Many thanks for the feedback and for noting that the study is methodologically designed, well written, and that our main finding that training on diverse datasets improves out-of-distribution generalization rests on a large variety of experiments.

• Regarding that we do not 'explicitly study the impact of dataset size on model performance with out-of-distribution data': Section 4 and 5 contain experiments with different dataset sizes, but we indeed do not consider different training set sizes throughout for the following reason: Training on larger datasets leads to better models, but not necessarily more robust models. Specifically, in and out-of-distribution performance is correlated for the distribution shifts we consider, see [3] and Figure 4 in our paper, and see [1,2] for correlations of in-and out-of-distribution relations in classification and beyond. In Figure 4, increasing the training set size improves a model in that it improves both in and out-of-distribution performance (it moves on the line) but it is not more robust than expected of a model with a given in-distribution-performance. Contrary, training on more diverse data, leads to an effective robustness gain in that it gives better out-of-distribution performance relative to the in-distribution performance.

• Regarding results for vendor-related distribution shifts: In Section 7 of the original manuscript we consider vendor shifts. Specifically, in Section 7 we introduce distribution-shifts from the fastMRI dataset, which are obtained by Siemens scanners, to the Stanford 2D or CC-359 dataset, which are obtained by GE scanners. In both cases we find that training on a diverse dataset improves robustness. We have updated the corresponding paragraph in Section 7 in the revised manuscript to emphasize this distribution-shift.

• The reviewer states that we do not adequately discuss the limitations of our results and further suggests that we discuss the training times of our models: In the revised manuscript we have expanded the discussion on limitations by adding that in practice it might be difficult or expensive to collect diverse and large datasets. We believe that the training time is not a significant concern, given that the current bottleneck in medical imaging is data availability rather than computational resources. Nevertheless, we agree that stating the training times is important, and we have included this information in Appendix D of the revised manuscript.

• Regarding distribution-shifts related to visual aspects of MRI images vs. how these shifts manifest in k-space data: Since k-space and image are related through the Fourier transform, a distribution shift in the image space is also a distribution shift in the k-space.

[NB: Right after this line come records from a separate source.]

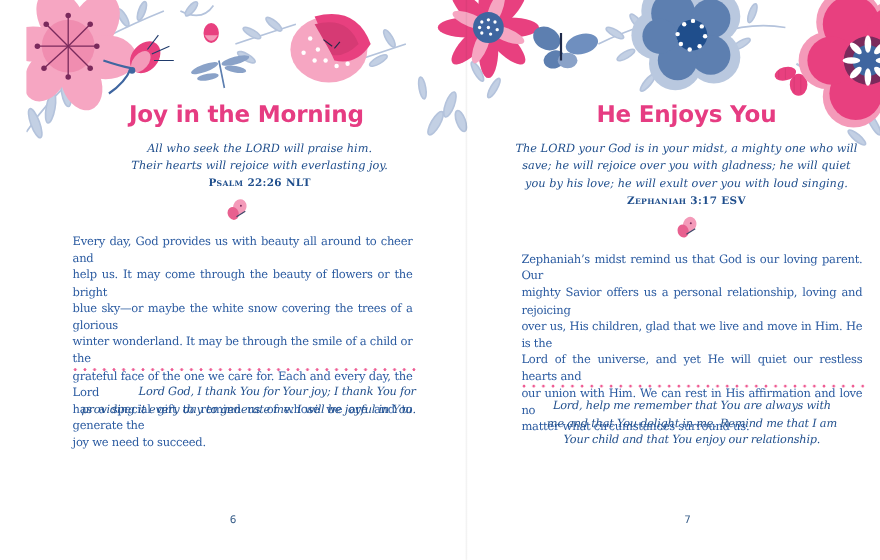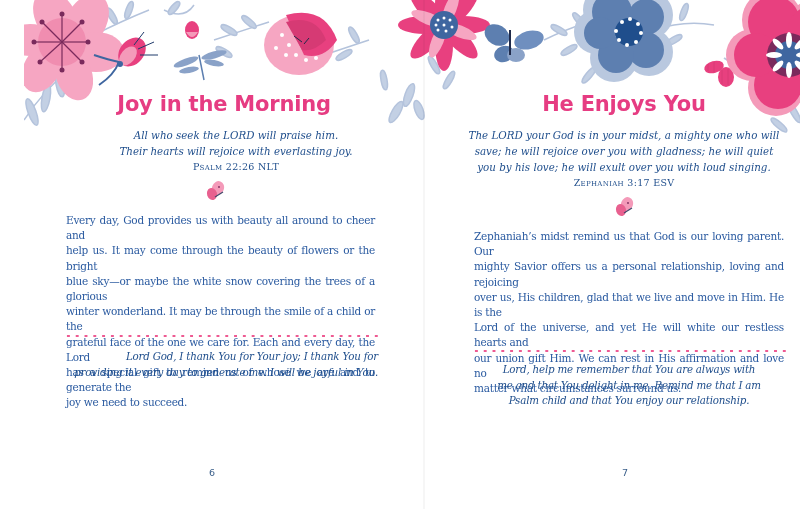--- a/index.html
+++ b/index.html
@@ -24,7 +24,7 @@
     font-size: 10.3px; line-height: 16px; color: #1f4e8c;
   }
   .verse-ref {
-    display: block; font-style: normal; font-weight: normal;
+    display: block; font-style: normal; font-weight: bold;
     font-variant: small-caps; font-size: 9.5px; letter-spacing: 0.3px;
   }
   .butterfly { position: absolute; width: 22px; height: 22px; }

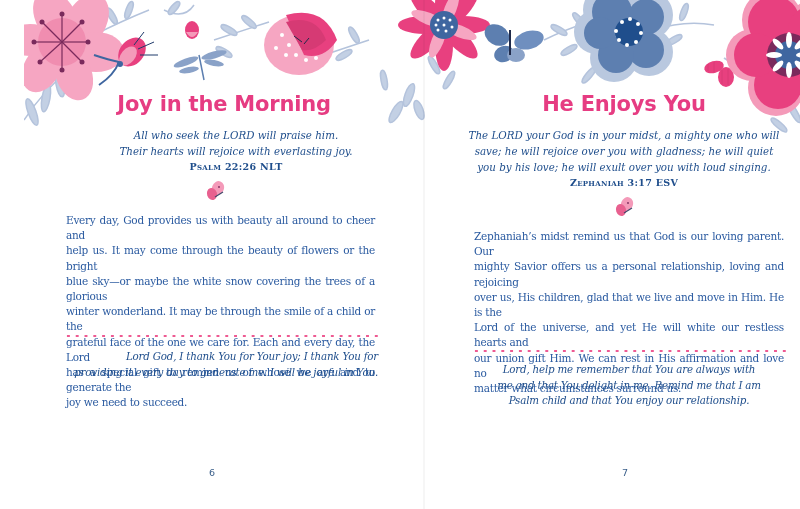--- a/index.html
+++ b/index.html
@@ -339,7 +339,7 @@
       <div>Zephaniah’s midst remind us that God is our loving parent. Our</div>
       <div>mighty Savior offers us a personal relationship, loving and rejoicing</div>
       <div>over us, His children, glad that we live and move in Him. He is the</div>
-      <div>Lord of the universe, and yet He will white our restless hearts and</div>
+      <div>Lord of the universe, and yet He will quiet our restless hearts and</div>
       <div>our union gift Him. We can rest in His affirmation and love no</div>
       <div>matter what circumstances surround us.</div>
     </div>

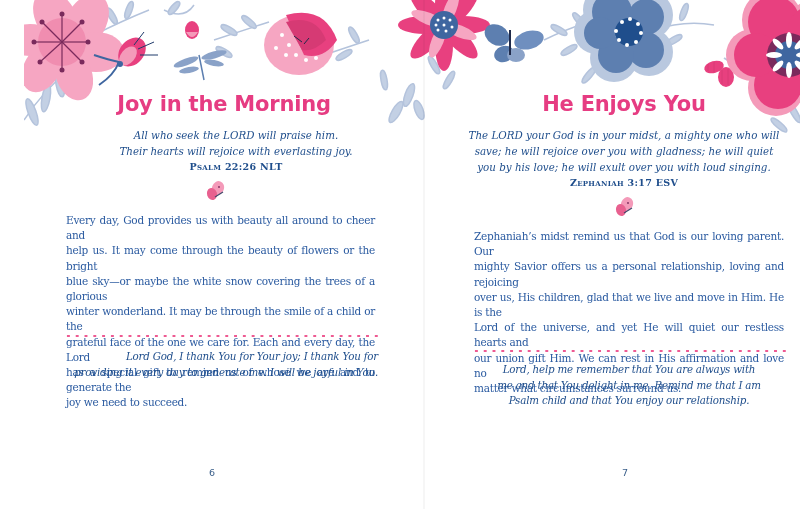--- a/index.html
+++ b/index.html
@@ -340,7 +340,7 @@
       <div>mighty Savior offers us a personal relationship, loving and rejoicing</div>
       <div>over us, His children, glad that we live and move in Him. He is the</div>
       <div>Lord of the universe, and yet He will quiet our restless hearts and</div>
-      <div>our union gift Him. We can rest in His affirmation and love no</div>
+      <div>our union with Him. We can rest in His affirmation and love no</div>
       <div>matter what circumstances surround us.</div>
     </div>
 

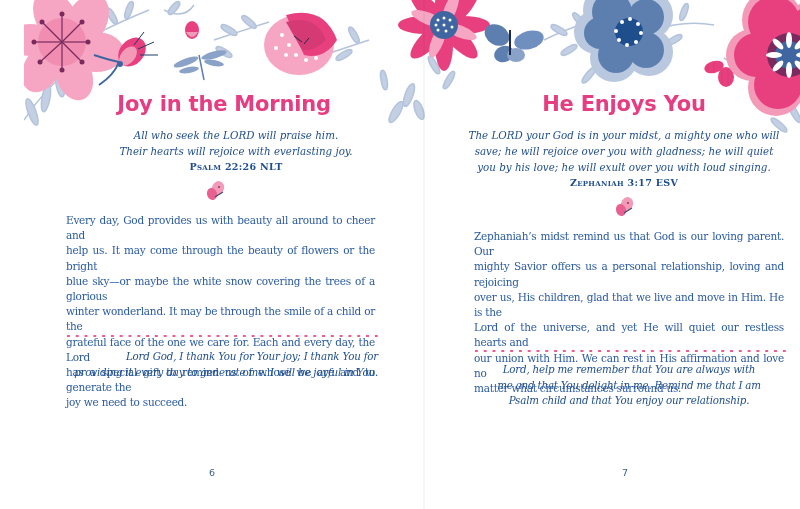--- a/index.html
+++ b/index.html
@@ -349,7 +349,7 @@
     <div class="prayer" style="left:48px; top:362px; width:314px;">
       <div>Lord, help me remember that You are always with</div>
       <div>me and that You delight in me. Remind me that I am</div>
-      <div>Psalm child and that You enjoy our relationship.</div>
+      <div>Your child and that You enjoy our relationship.</div>
     </div>
 
     <div class="page-num" style="left:191px;">7</div>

• The reviewer asks if mixing data from two distributions, P and Q, in a disproportionate manner like ‘P+0.005Q is sufficient for good model training’: In terms of in-distribution performance, we find that skewed data up to 90%P and 10%Q do not pose a problem (see Figure 3 in the revised manuscript). In case of distribution-shifts from distribution P to distribution Q, we do not have data from distribution Q available. If data from distribution Q was available, then including it into the training set would eliminate the distribution shift.

References:

[1] B. Recht et al. “Do ImageNet Classifiers Generalize to ImageNet?” In International Conference on Machine Learning, 2019.

[2] R. Taori et al. “Measuring Robustness to Natural Distribution Shifts in Image Classification.” In Advances in Neural Information Processing Systems, 2020.

[3] M. Darestani et al. “Measuring Robustness in Deep Learning Based Compressive Sensing.” In International Conference on Machine Learning, 2021.